Aim of the exercise:
An exact copy of every entry is needed, with no images.
- Opening Delimiter -
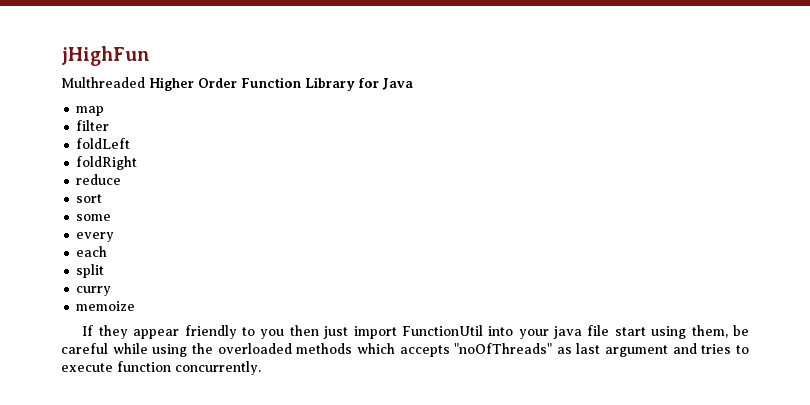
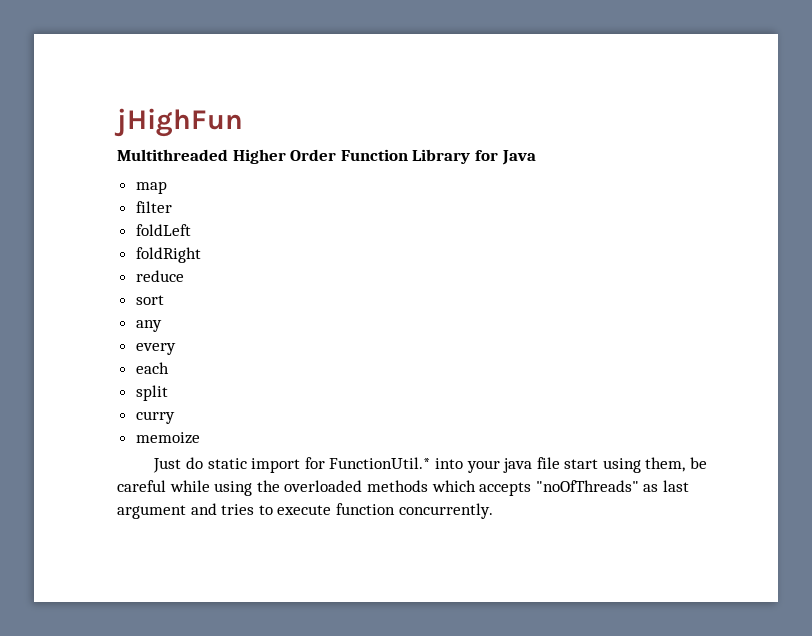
- Multhreaded Higher Order Function Library for Java
+ Multithreaded Higher Order Function Library for Java
- some
+ any
- If they appear friendly to you then just import FunctionUtil into your java file start using them, be careful while using the overloaded methods which accepts "noOfThreads" as last argument and tries to execute function concurrently.
+ Just do static import for FunctionUtil.* into your java file start using them, be careful while using the overloaded methods which accepts "noOfThreads" as last argument and tries to execute function concurrently.

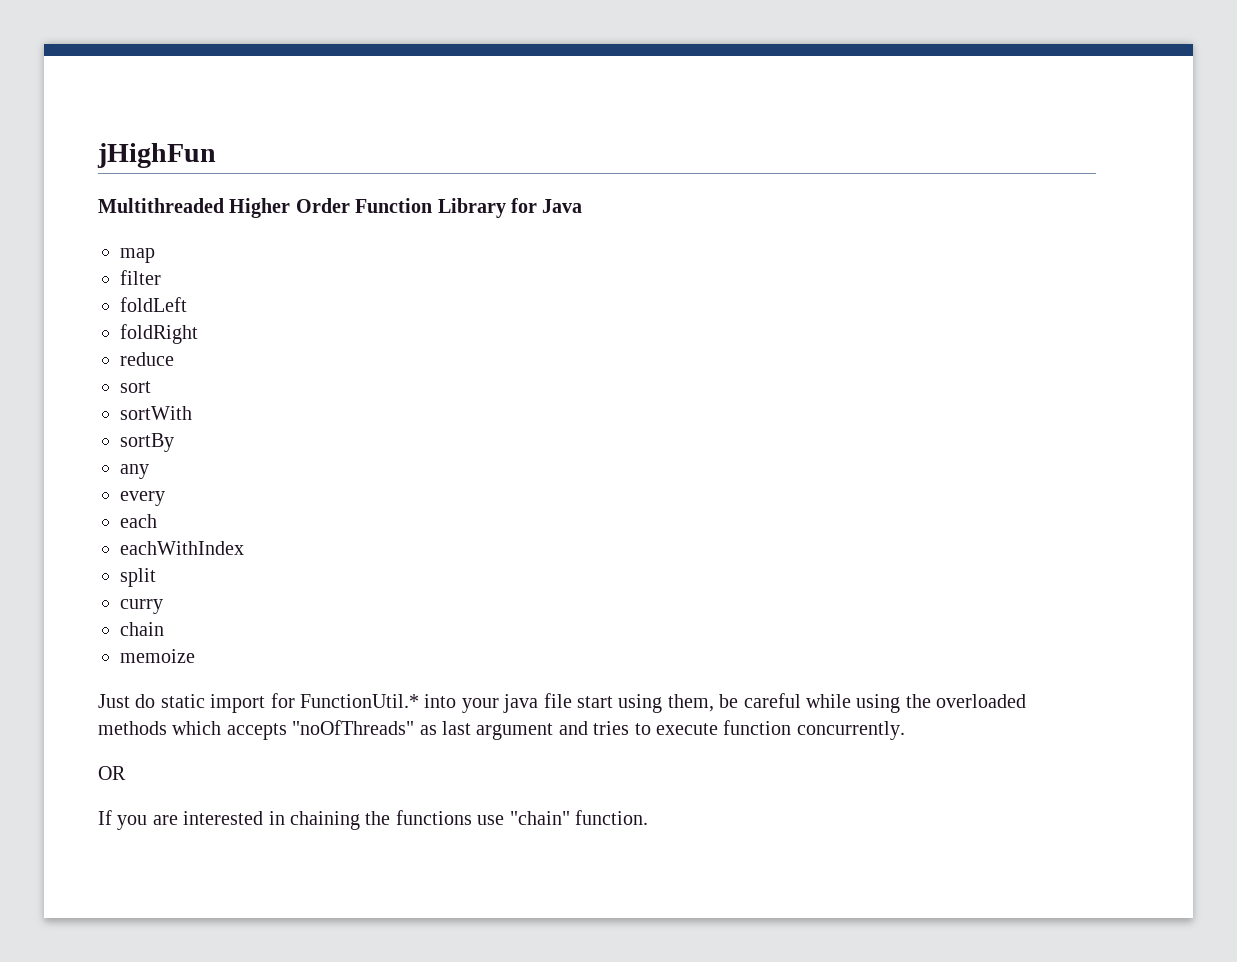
+ sortWith
+ sortBy
+ eachWithIndex
+ chain
+ OR
+ If you are interested in chaining the functions use "chain" function.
- Closing Delimiter -
Finished exercise:
- Multhreaded Higher Order Function Library for Java
+ Multithreaded Higher Order Function Library for Java
- some
+ any
- If they appear friendly to you then just import FunctionUtil into your java file start using them, be careful while using the overloaded methods which accepts "noOfThreads" as last argument and tries to execute function concurrently.
+ Just do static import for FunctionUtil.* into your java file start using them, be careful while using the overloaded methods which accepts "noOfThreads" as last argument and tries to execute function concurrently.

+ sortWith
+ sortBy
+ eachWithIndex
+ chain
+ OR
+ If you are interested in chaining the functions use "chain" function.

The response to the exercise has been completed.